皇子と姫は平原に広がる人々の群れと点を認めている。所作は見えない。夥しい人々を点として認めるだけだった。しかしこの年になれば人々が「仕事を何かしている」ことは見てとれる。

。ほら、ここからは新しい都が丸見えだろう。西から東に真っ直ぐに道が延びる。(一条通り・二条通り・三条通りだ)北から南に真っ直ぐに道が延びるだろう。(上つ道・中つ道・下つ道だ。) 

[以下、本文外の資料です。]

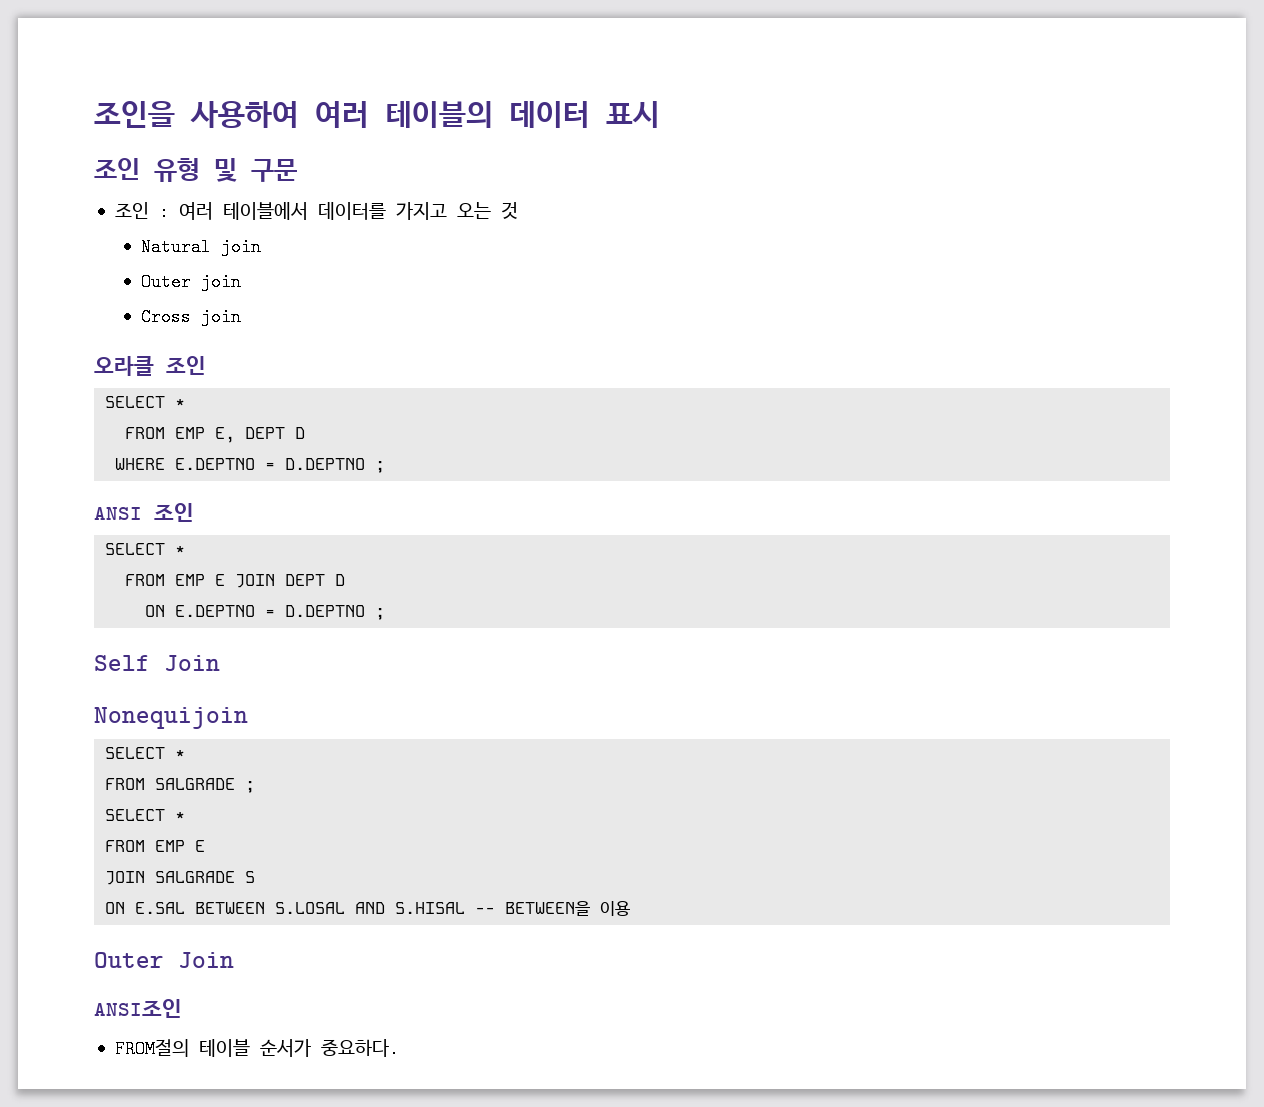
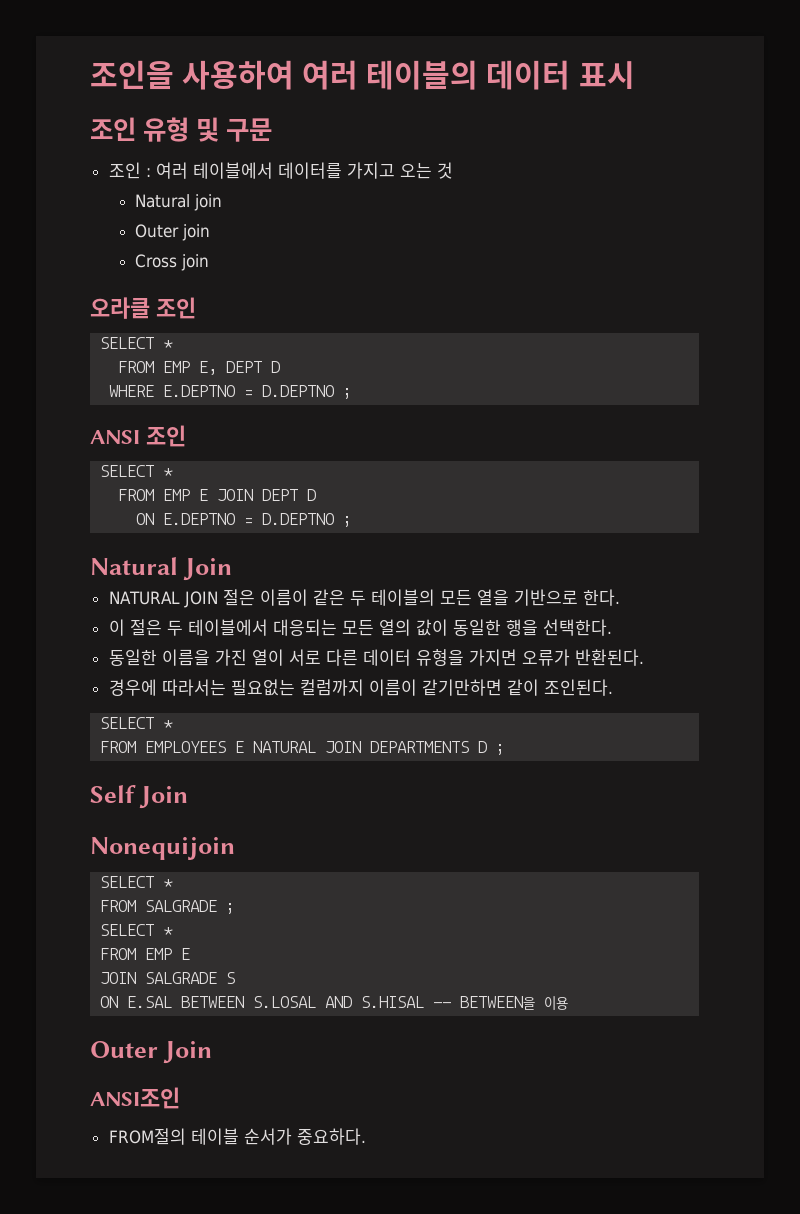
(386, 614) none -> [90,557,232,581] [108,589,620,608] [108,619,612,636] [108,649,644,666] [108,679,613,696] [100,717,174,729] [100,741,506,755] // Natural Join // NATURAL JOIN 절은 이름이 같은 두 테이블의 모든 열을 기반으로 한다. // 이 절은 두 테이블에서 대응되는 모든 열의 값이 동일한 행을 선택한다. // 동일한 이름을 가진 열이 서로 다른 데이터 유형을 가지면 오류가 반환된다. // 경우에 따라서는 필요없는 컬럼까지 이름이 같기만하면 같이 조인된다. // SELECT * // FROM EMPLOYEES E NATURAL JOIN DEPARTMENTS D ;

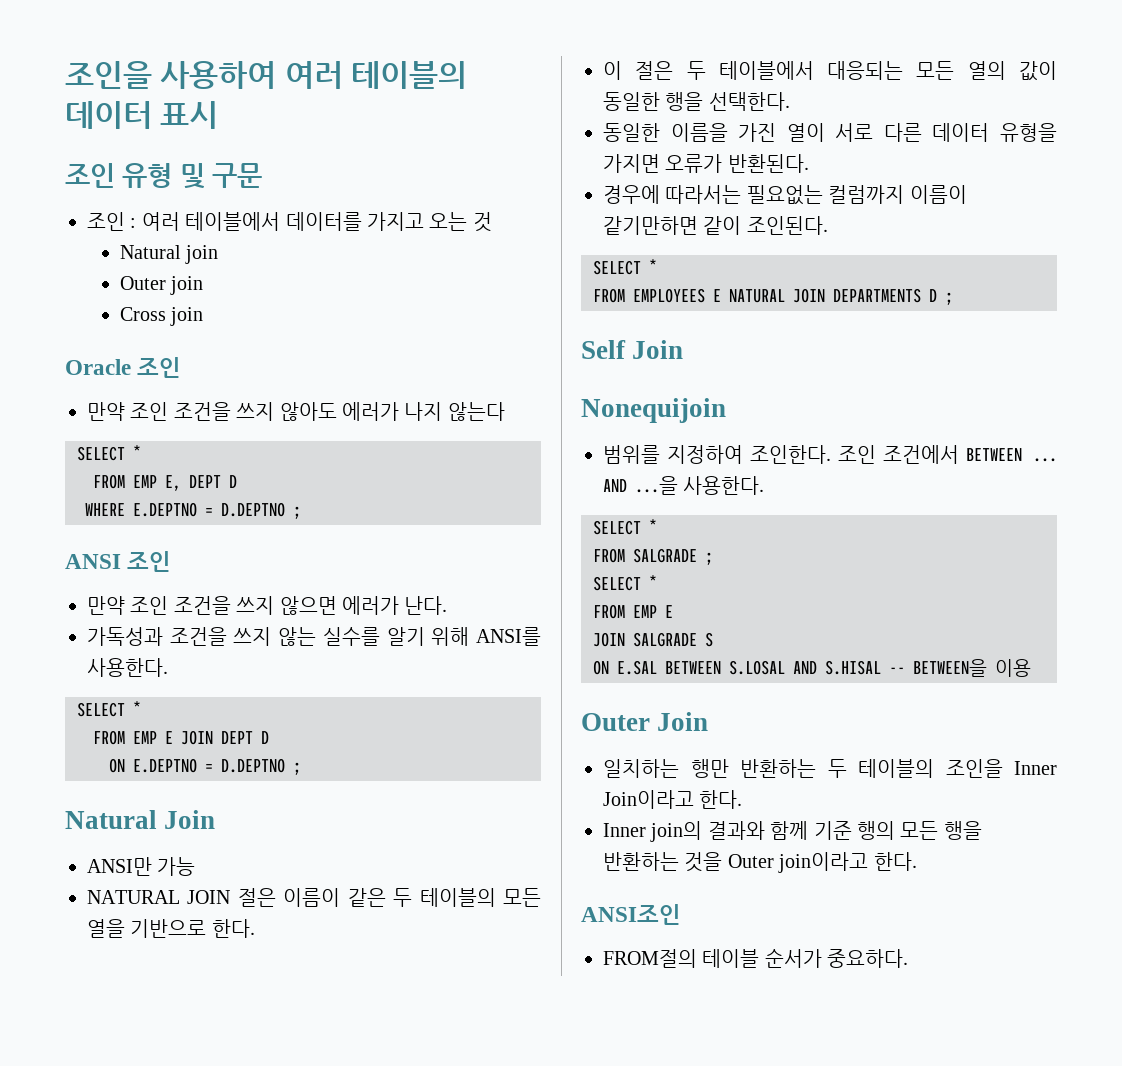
[90,297,196,319] 오라클 조인 -> [65,357,182,378] [87,402,505,421] Oracle 조인 // 만약 조인 조건을 쓰지 않아도 에러가 나지 않는다
(186, 436) none -> [87,596,448,615] [87,627,541,646] [87,658,168,677] // 만약 조인 조건을 쓰지 않으면 에러가 난다. // 가독성과 조건을 쓰지 않는 실수를 알기 위해 ANSI를 사용한다.
(232, 569) none -> [87,857,196,876] // ANSI만 가능
(235, 848) none -> [603,445,1057,464] [603,476,765,495] // 범위를 지정하여 조인한다. 조인 조건에서 BETWEEN ... AND ...을 사용한다.
(212, 1052) none -> [603,759,1057,778] [603,790,743,809] [603,821,982,842] [603,852,917,873] // 일치하는 행만 반환하는 두 테이블의 조인을 Inner Join이라고 한다. // Inner join의 결과와 함께 기준 행의 모든 행을 반환하는 것을 Outer join이라고 한다.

「道が立て横に走り、交差する。そして土地が区画される。屋敷が立つ。甍の屋根が軒を連ねる。朝日夕陽に甍の屋根が照り輝く。あそこで働く人々の手により、美しく、大きな都がここに出来るのだよ」
 
 不比等は幼い二人の顔を覗き込む。子供たちの反応を見たいのだ。
 しかし二人の子供にはただの風景の一つにしか見えない。二人の幼子は久しぶりに会い、互いの成長と、もの珍しさに見合っていた。
「父上様、まだこの二人に都の話は無理でありましょう。この二人は我らと早よう遊びたいとせがんでおりまするぞ」

 年長の武智麻呂が不比等に声を掛ける。この日は四兄弟も後ろに控えている。
 見れば年下の宇合が目を爛々と輝かせている。年下の二人は恰好の遊び相手であるのだろう。不比等には他に房前・麻呂・宇合がいる。武智麻呂は年長であり、この頃には不比等を助けて都づくりに励んでいる。が、他の者はまだ少年期・青年期である。この日は宇合が率先して二人を遊びに連れだしただろうか。